Sesampainya di batu cadas, kami
mulai pendakian menuju puncak dan cuaca lebih dingin disana karena sudah tidak
ada lagi pepohonan yang bisa melindungi kami dari angin gunung tersebut. Saya
suka sekali bagian ini karena sangat-sangat mengasyikan dimana kami bisa
memanjat batu-batu dan melihat kota Brastagi dari sini. Langkah Gunawan melambat
dan Vito membantunya dengan membawakan tas ranselnya agar dapat berjalan lebih
cepat, namun itu tak membantu sama-sekali, jalannya tetap saja lambat dan kami
kedinginan menunggunya. Sekitar 1,5 jam di batu cadas, akhirnya kami tiba di
puncak, terlihat matahari mulai terbit dan indah sekali. KAMI TIBA DI PUNCAK
SIBAYAK! YESSS! WE DID IT!!!!
Kami akhirnya mulai duduk di
puncak gunung untuk menikmati indahnya pemandangan pagi itu. Angin di puncak
gunung semakin kencang saja dan membuat kami makin kedinginan. Kami mulai
mencari tempat yang strategis untuk memasak dan membuka terpal yang di bawa
oleh Vito. Kami duduk di bagian yang agak bawah dari puncak dan membuka terpal.
Kami sedikit kesulitan untuk membuat terpal itu terikat dengan baik karena
angin yang menghantam sangat kencang. Setelah perjuangan 20 menit akhirnya
terpal itu terpasang dengan baik dan kami bisa berlindung di bawah terpal
sembari memasak.
Apa yang kami bawa untuk sarapan
disana? Kami membawa ayam goreng KFC! Lebih tepatnya Vito yang membawanya tanpa
sepengetahuan saya! Wahhh, saya sangat senang! Walau sudah dingin, namun enak
sekali rasanya makanan itu! Sambil menikmati ayam goreng, saya memasak air
untuk menyeduh pop mie dan membuat teh. Setelah air mendidih, saya menuangkan
air itu kedalam gelas-gelas pop mie teman-teman dan kami menikmati pop mie itu
dengan gembira! Wuahhhhh!!! Enak
banget!!!! Namun sayangnya, kami belum merasakan cukup atas apa yang kami
makan, kami malah menggoreng nugget
diatas gunung! Seru, kan? Saya yang
menggoreng nugget-nugget itu dan kami
memakannya bersama, tak lupa kami mengambil foto-foto yang indah setelah
menikmati makanan tersebut. Kami berfoto-foto ria di puncak setelah selesai
membereskan semua perlengkapan perang kami! Waktu menunjukkan pukul 08.30 dan
sudah waktunya untuk turun gunung! Setelah kenyang, kami mulai bereskan seluruh
barang-barang kami dan memungut semua sampah yang kami buang, kami sangat
mencintai alam dan tidak ingin merusaknya dengan sampah-sampah yang dibuang
sembarangan.
Sesaat setelah membereskan
barang, teman kami Rudy, merasakan ada “panggilan alam” dari dalam perutnya.

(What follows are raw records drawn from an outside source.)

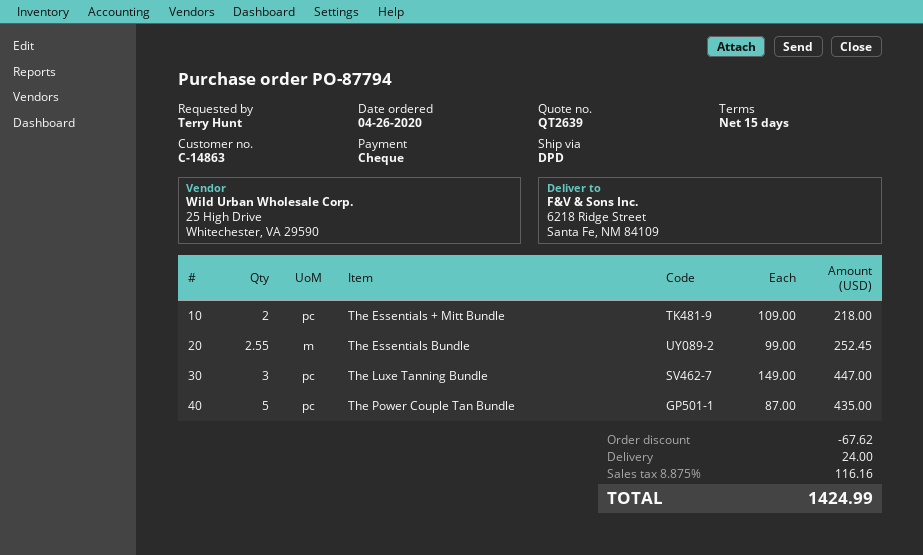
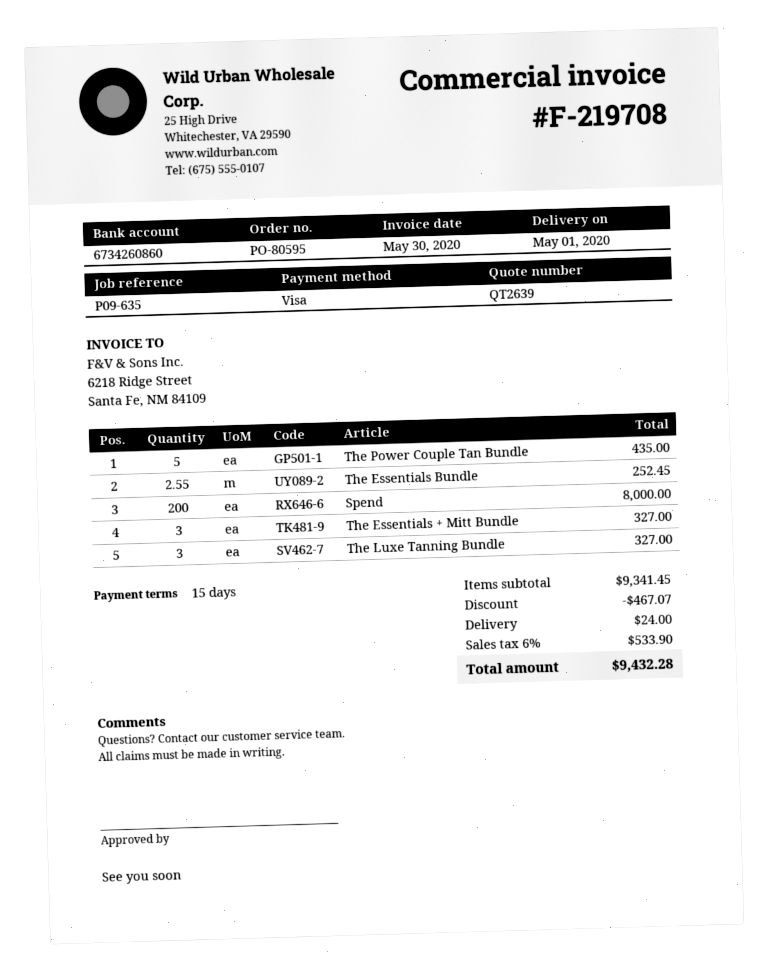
order number: PO-87794 -> PO-80595
payment method: cheque -> Visa
The Essentials + Mitt Bundle: 2 for 218.00 -> 3 for 327.00
The Luxe Tanning Bundle: 3 for 447.00 -> 3 for 327.00
Spend: none -> 200 for 8000.00
discount: 67.62 -> 467.07
tax: 8.875% = 116.16 -> 6% = 533.90
total: 1424.99 -> 9432.28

Ya!!! Dia ingin buang air besar! Bisa di bayangkan bagaimana rasanya sakit
perut di puncak gunung yang tidak memiliki toilet? Rudy melakukan segala cara
untuk menahan rasa ingin buang air besarnya itu. Kata orang, dengan mengaitkan
kedua jempol, rasa ingin buang air besarnya bisa hilang, dan Rudy pun
melakukannya. Benar! Rasa ingin buang air besar itu hilang! Namun, terkadang
rasa itu bisa muncul kembali dan Rudy melakukan hal yang sama untuk
menghilangkannya, kami tertawa terbahak-bahak melihat aksi tersebut.
Setelah berfoto-foto, kami
memutuskan untuk turun gunung dengan jalur yang sama ketika kami naik. Ya! Kami
kembali turun melalui batu cadas dan hutan! Saat menuruni batu cadas, saya
merasa sangat ngeri sekali karena tidak ada pegangan dan saya langsung melihat
ke bawah, belum lagi angin yang sangat kencang yang hampir membuat saya
terjatuh. Fiuhhh….
Saat berada di batu cadas sana,
Rudy kembali merasakan isi perutnya sudah mengetuk-ngetuk pintu anus untuk
dikeluarkan, tanpa pikir panjang lagi, ia mengeluarkan rasa tak tertahankan itu
di balik batu cadas yang besar. Kami tertawa setengah mati, karena angin masih
sangat kencang disana, kami khawatir kotoran itu akan terbang di bawa angin!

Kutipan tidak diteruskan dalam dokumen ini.